I appreciate the feedback from everyone. Using the advice here, I've
got something that I think mostly follows the advice above.

I'm not positive I got the control flow correct -- I notice the
goroutine that is reading from the server and writing to the temp file
ends up taking over the program. Only when it's finished do the other
goroutines start to do their thing.

I'm having a hard time knowing for sure if this is simply an artifact
of how the scheduler works (the read from the server is quite fast),
or if I've got a logical mistake in how I set up the routines.
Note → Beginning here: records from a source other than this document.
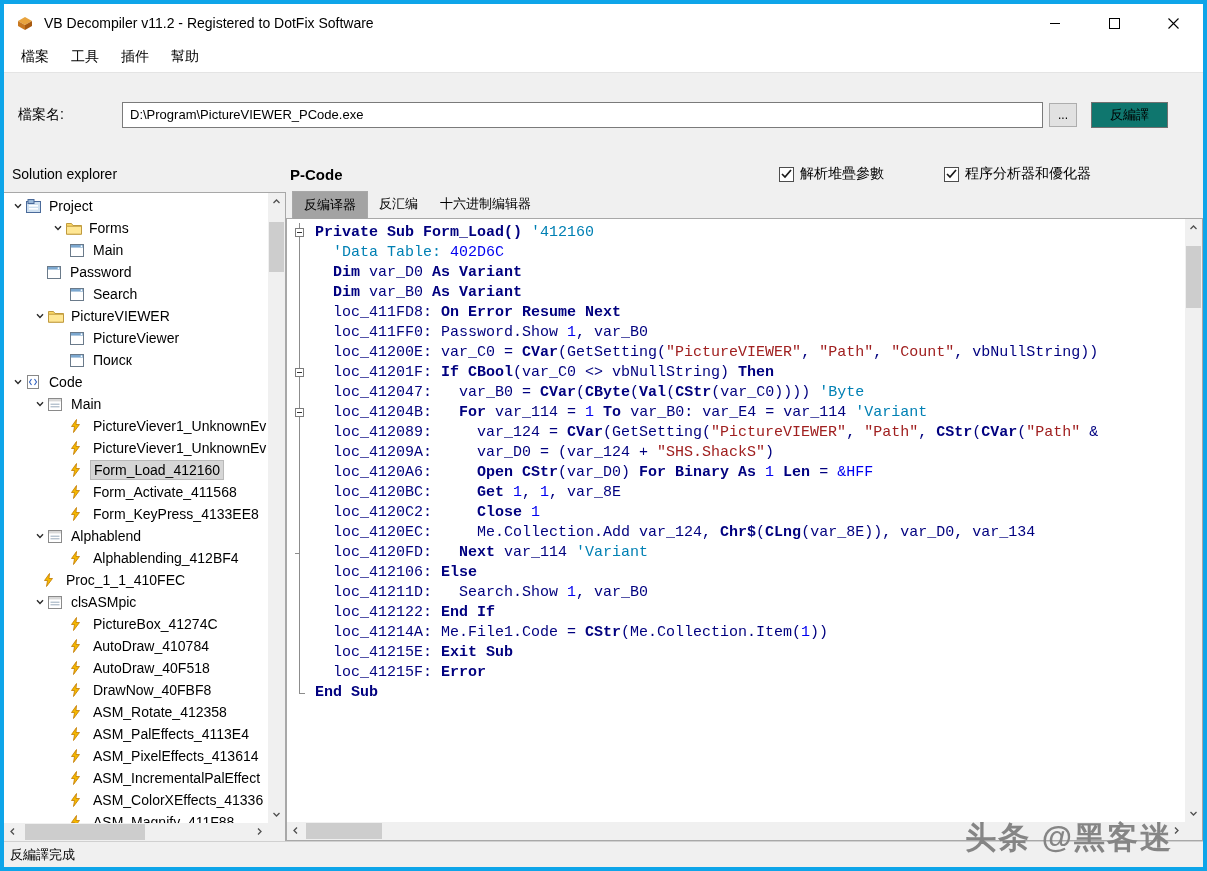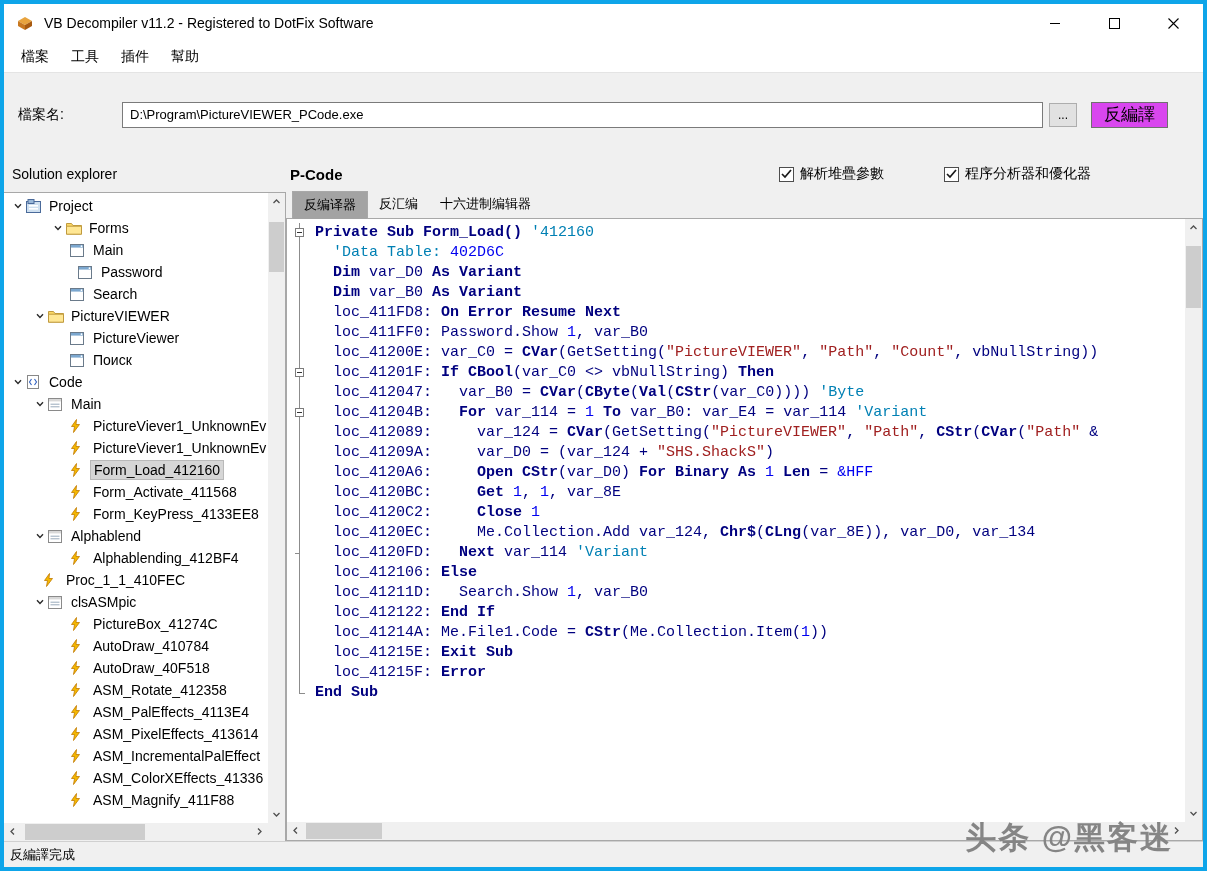--- a/index.html
+++ b/index.html
@@ -29,8 +29,8 @@
               padding:0 7px; font-family:"Liberation Sans", sans-serif; }
   .browse { width:28px; height:24px; margin-left:6px; background:#e1e1e1; border:1px solid #adadad;
             font-size:12px; flex:none; }
-  .decompile { width:77px; height:26px; margin-left:14px; background:#d946ef; border:1px solid #707070;
-               font-size:17px; flex:none; }
+  .decompile { width:77px; height:26px; margin-left:14px; background:#0f766e; border:1px solid #707070;
+               font-size:13px; flex:none; }
 
   
   .headers { height:36px; background:#f0f0f0; display:flex; align-items:center; flex:none; }

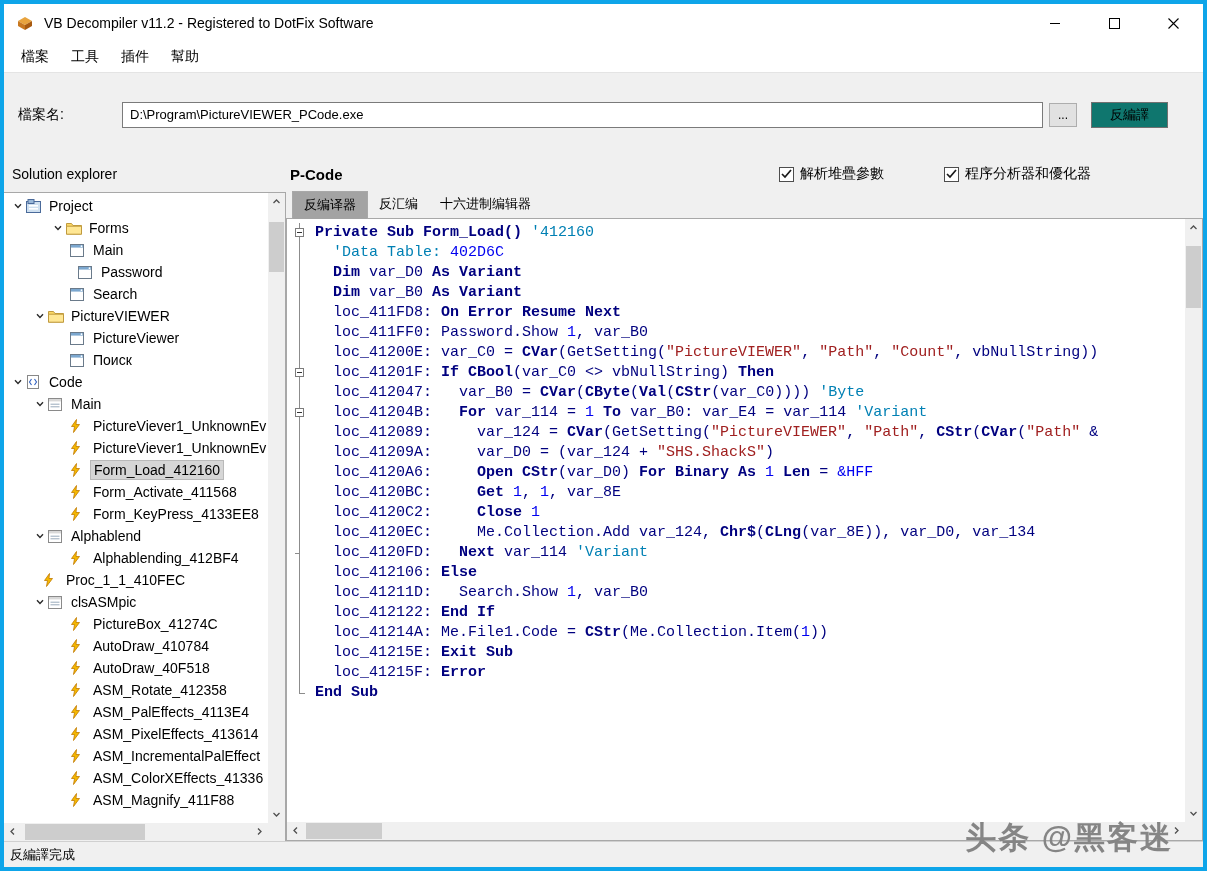--- a/index.html
+++ b/index.html
@@ -213,7 +213,7 @@
             </span>
             <span class="tree-label">Main</span>
           </div>
-          <div class="tree-row" style="padding-left: 58px;">
+          <div class="tree-row" style="padding-left: 27px;">
             <span class="expander"></span>
             <span class="tree-icon">
               <svg width="14" height="13" viewBox="0 0 14 13">

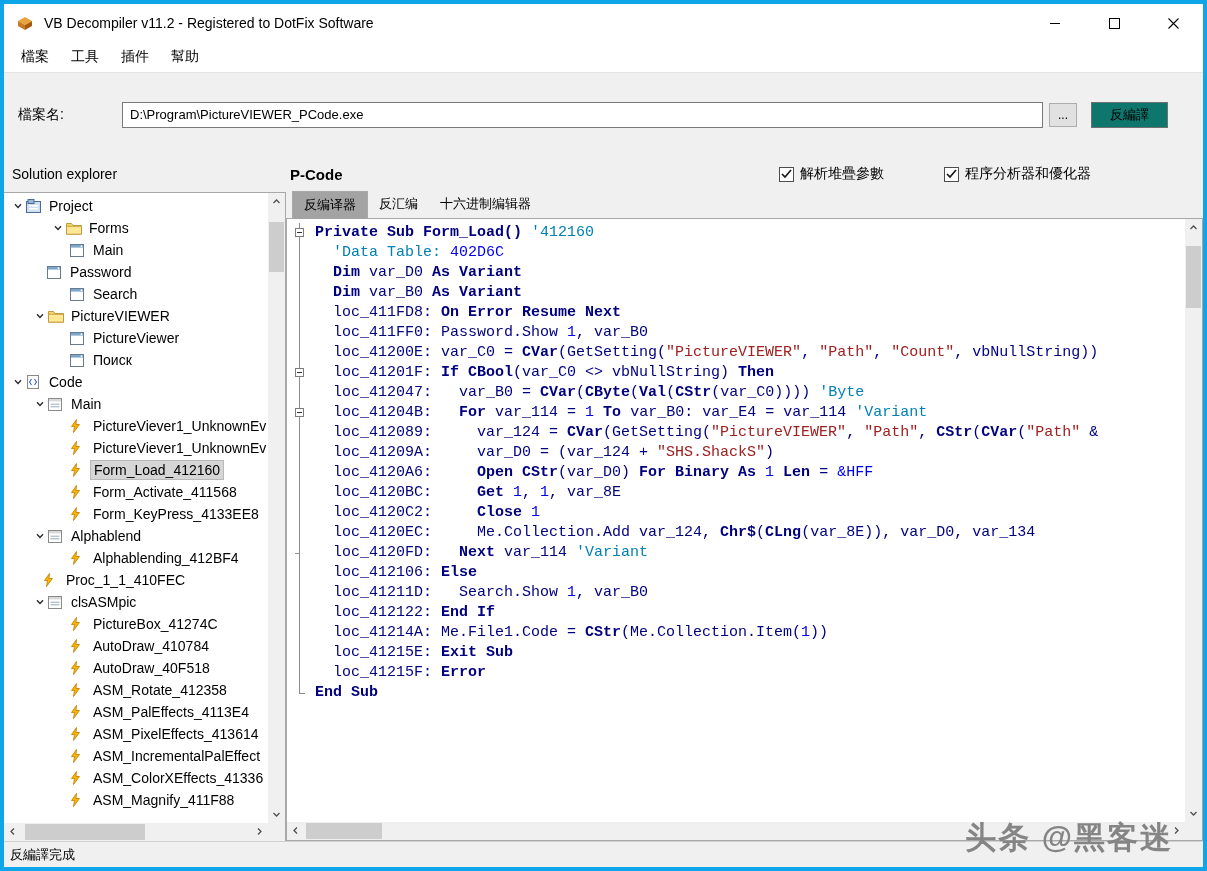--- a/index.html
+++ b/index.html
@@ -422,6 +422,15 @@
               </svg>
             </span>
             <span class="tree-label">AutoDraw_40F518</span>
+          </div>
+          <div class="tree-row" style="padding-left: 50px;">
+            <span class="expander"></span>
+            <span class="tree-icon">
+              <svg width="11" height="14" viewBox="0 0 11 14">
+                <path d="M6.5 0.5 L1.5 7.5 H4.5 L3.5 13.5 L9.5 5.5 H6 Z" fill="#f5b800" stroke="#c07800" stroke-width="0.8"></path>
+              </svg>
+            </span>
+            <span class="tree-label">DrawNow_40FBF8</span>
           </div>
           <div class="tree-row" style="padding-left: 50px;">
             <span class="expander"></span>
When I sprinkle some fmt.Println debugging into the code (example code
listed at the end of this message), I can see the program print out
that it's got to the point that it ranging over the queued sets of
data, and I can then I can see that items are being added to the
queues as data is read from the server, and that they are being
dispatched into the goroutines that process the blocks.
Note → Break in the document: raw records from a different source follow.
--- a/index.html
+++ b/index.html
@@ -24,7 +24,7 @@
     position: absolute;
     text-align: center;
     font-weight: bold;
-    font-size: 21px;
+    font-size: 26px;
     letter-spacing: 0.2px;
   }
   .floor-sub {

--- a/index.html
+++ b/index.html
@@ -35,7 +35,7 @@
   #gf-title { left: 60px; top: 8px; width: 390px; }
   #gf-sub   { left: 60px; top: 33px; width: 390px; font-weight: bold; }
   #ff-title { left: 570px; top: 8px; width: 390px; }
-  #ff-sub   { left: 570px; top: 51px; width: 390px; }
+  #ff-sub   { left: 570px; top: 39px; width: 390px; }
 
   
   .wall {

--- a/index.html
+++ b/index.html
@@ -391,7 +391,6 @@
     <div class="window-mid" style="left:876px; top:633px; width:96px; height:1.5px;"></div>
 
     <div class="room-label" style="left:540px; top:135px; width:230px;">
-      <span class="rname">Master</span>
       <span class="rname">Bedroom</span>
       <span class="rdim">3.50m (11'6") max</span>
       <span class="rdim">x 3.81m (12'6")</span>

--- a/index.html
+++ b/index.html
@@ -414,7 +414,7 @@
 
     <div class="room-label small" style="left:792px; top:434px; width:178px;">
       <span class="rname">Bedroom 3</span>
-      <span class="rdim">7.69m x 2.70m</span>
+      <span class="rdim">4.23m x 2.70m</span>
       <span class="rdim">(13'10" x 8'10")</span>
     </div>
What I don't see happening is any actual processing of the data until
the final block has been dispatched. E.g., processing a length set of
data (2 or 4 core machines w/ GOMAXPROCS set to 2 or 4) produces
output like this:

reading block queue...
queuing a block
dispatched block: # 1
queuing a block
dispatched block: # 2
queuing a block
dispatched block: # 3
queuing a block
dispatched block: # 4
queuing a block
dispatched block: # 5
queuing a block
dispatched block: # 6
queuing a block
dispatched block: # 7
queuing a block
dispatched block: # 8
queuing a block
dispatched block: # 9
queuing a block
dispatched block: # 10
queuing a block
dispatched block: # 11
queuing a block
dispatched block: # 12
queuing a block
dispatched block: # 13
queuing final block
processing /pnas/100/9/5022/rev/correction.6ba6618b945d87d7.atom
dispatched block: # 14
processing pnas/104/15/6182.figures-only.html
processing a block 14
... from here it starts to actually do the bulk of the processing ...

Any additional input from folks, including any advice on where they
think the code could be simplified or where they see mistakes in how I
put it together, would be most appreciated.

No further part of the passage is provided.